Objectives/hypothesis: To investigate interventions used for treatment of obstructive sleep apnea (OSA) in infants.
Study design: Retrospective medical record review.
Methods: Patients 3 to 24 months old at the time of diagnosis of OSA by polysomnography (PSG) were studied at a tertiary care children's hospital. The main outcome measures were demographic data, PSG data, intervention data, subjective results of interventions, and medical comorbidities.
Results: Of the 295 patients included, 196 (66%) were males and 99 (34%) were females. The most common interventions with average age at the time of intervention were: adenotonsillectomy, 115 patients (31.8%, 22.3 months); adenoidectomy, 82 patients (22.5%, 17.7 months); observation, 76 patients (20.9%, 12.8 months); supplemental oxygen, 27 patients (7.4%, 11.7 months); continuous positive airway pressure (CPAP)/bilevel positive airway pressure (BiPAP), 18 patients (4.9%, 15.6 months); tonsillectomy, 16 patients (4.4%, 25.7 months); and tracheostomy, six patients (1.7%, 15.3 months). In the youngest patients (3-5 months of age), 89.3% of interventions were nonsurgical and 10.7% were surgical. In the oldest patients (older than 24 months), 17.5% of interventions were nonsurgical and 82.5% were surgical. Subjective improvement following intervention was highest after adenotonsillectomy. The intervention with the greatest percentage decrease in apnea-hypopnea index (objective efficacy) was tracheostomy, followed by CPAP/BiPAP. Average time from diagnosis to intervention was 35.5 days for nonsurgical interventions and 92.4 days for surgical interventions.

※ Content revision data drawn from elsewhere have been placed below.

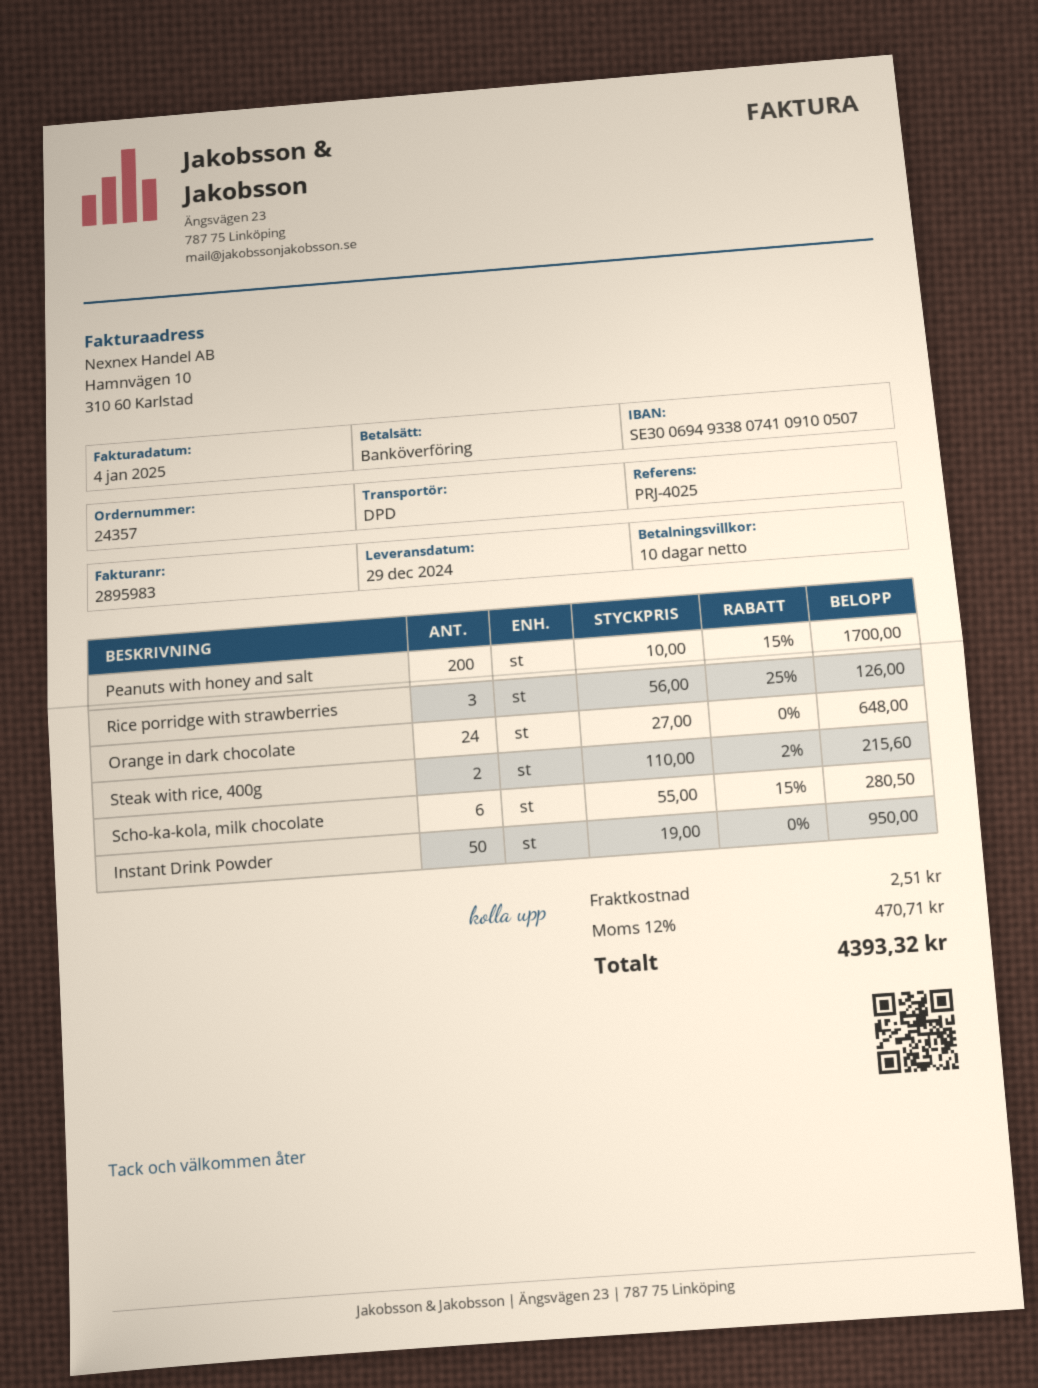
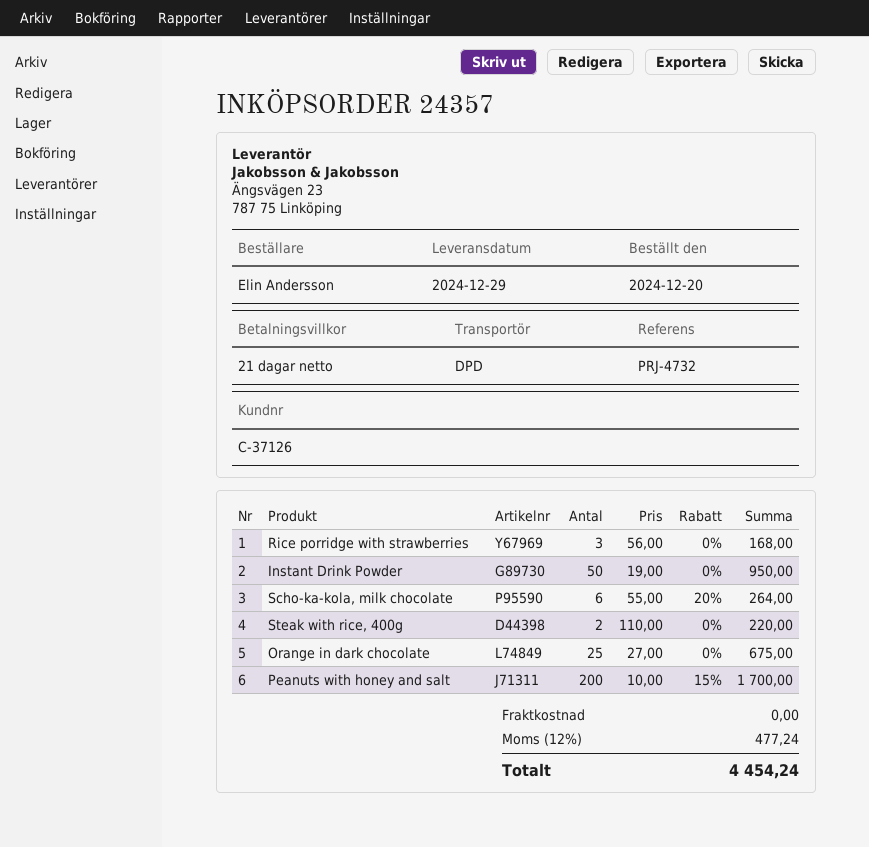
payment terms: 10 days -> 21 days
reference: PRJ-4025 -> PRJ-4732
Rice porridge with strawberries: 3 x 56.00 - 25% = 126.00 -> 3 x 56.00 = 168.00
Orange in dark chocolate: 24 x 27.00 = 648.00 -> 25 x 27.00 = 675.00
Steak with rice, 400g: 2 x 110.00 - 2% = 215.60 -> 2 x 110.00 = 220.00
Scho-ka-kola, milk chocolate: 6 x 55.00 - 15% = 280.50 -> 6 x 55.00 - 20% = 264.00
shipping: 2.51 -> 0.00
tax: 12% = 470.71 -> 12% = 477.24
total: 4393.32 -> 4454.24

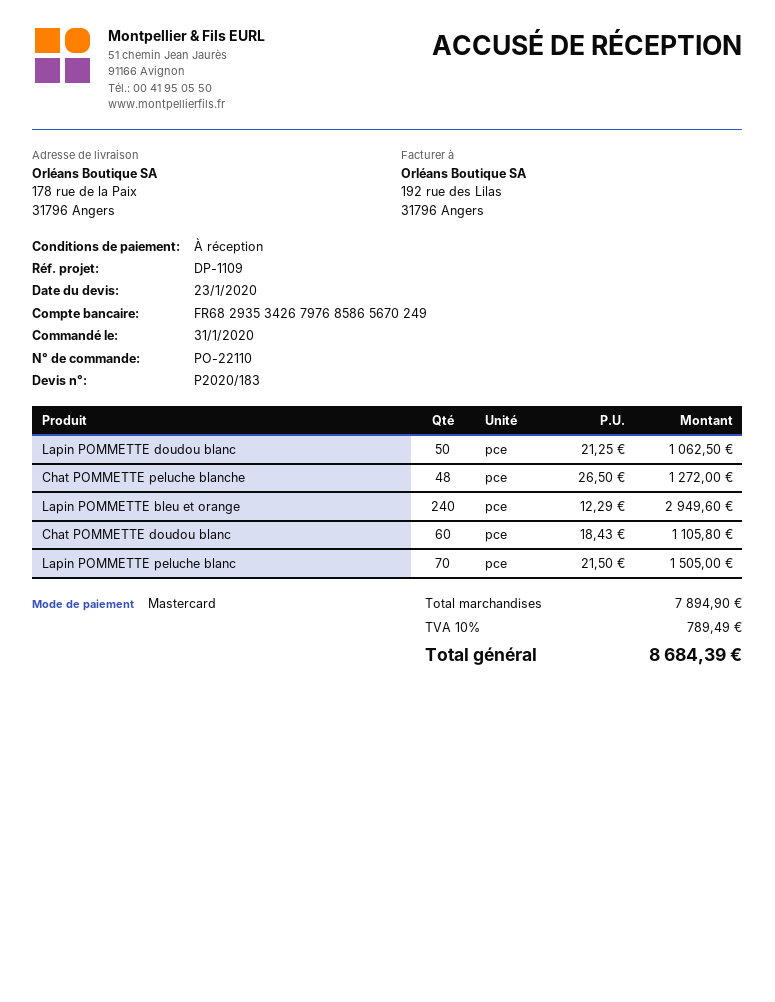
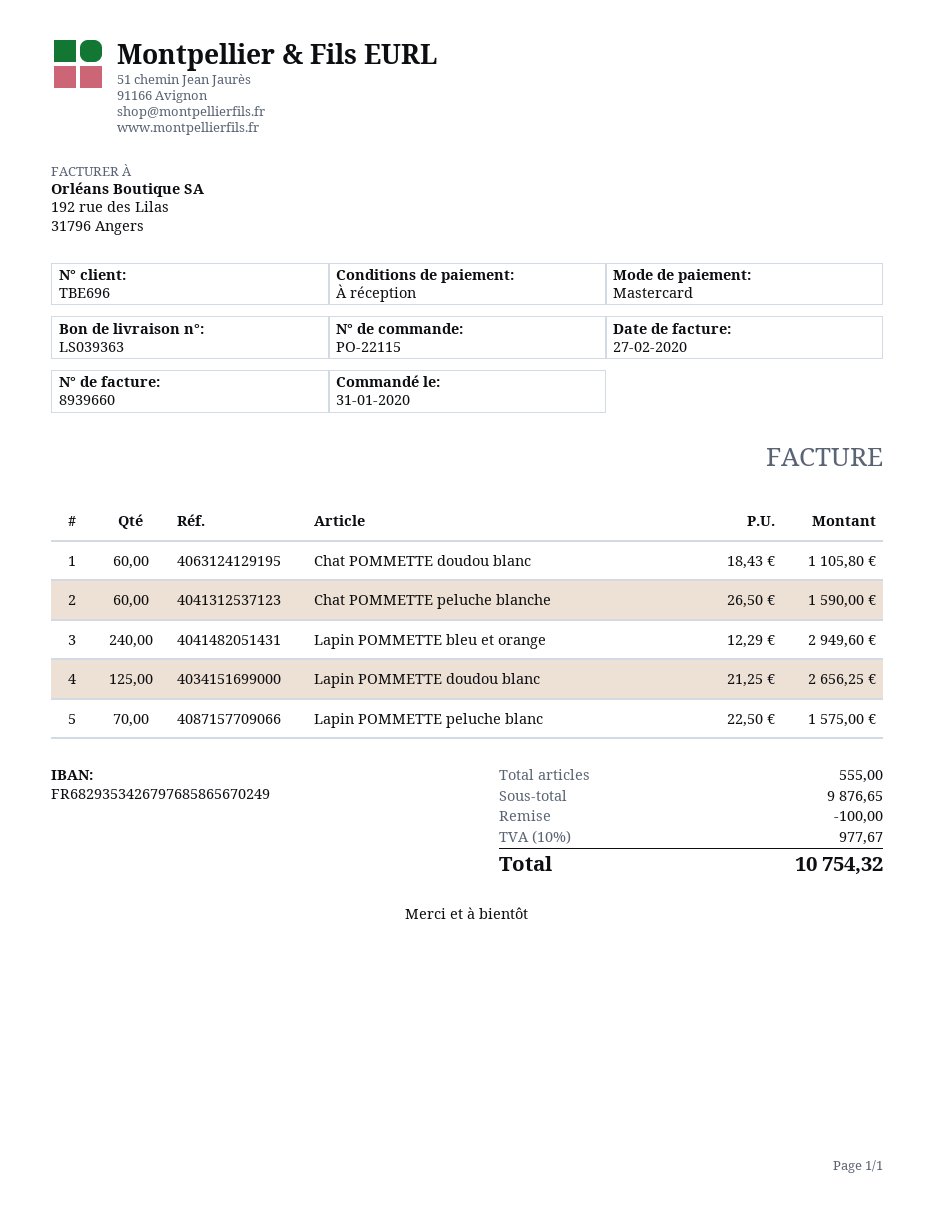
order number: PO-22110 -> PO-22115
Lapin POMMETTE doudou blanc: 50 x 21.25 = 1062.50 -> 125 x 21.25 = 2656.25
Chat POMMETTE peluche blanche: 48 x 26.50 = 1272.00 -> 60 x 26.50 = 1590.00
Lapin POMMETTE peluche blanc: 70 x 21.50 = 1505.00 -> 70 x 22.50 = 1575.00
subtotal: 7894.90 -> 9876.65
discount: none -> 100.00
tax: 10% = 789.49 -> 10% = 977.67
total: 8684.39 -> 10754.32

Conclusions: Observation was the most common nonsurgical intervention and the most common intervention in patients younger than 12 months. Adenotonsillectomy was the most common surgical and overall intervention. Adenotonsillectomy had the greatest subjective efficacy, and tracheostomy had the greatest objective efficacy.
Keywords: Infant; adenotonsillectomy; obstructive sleep apnea.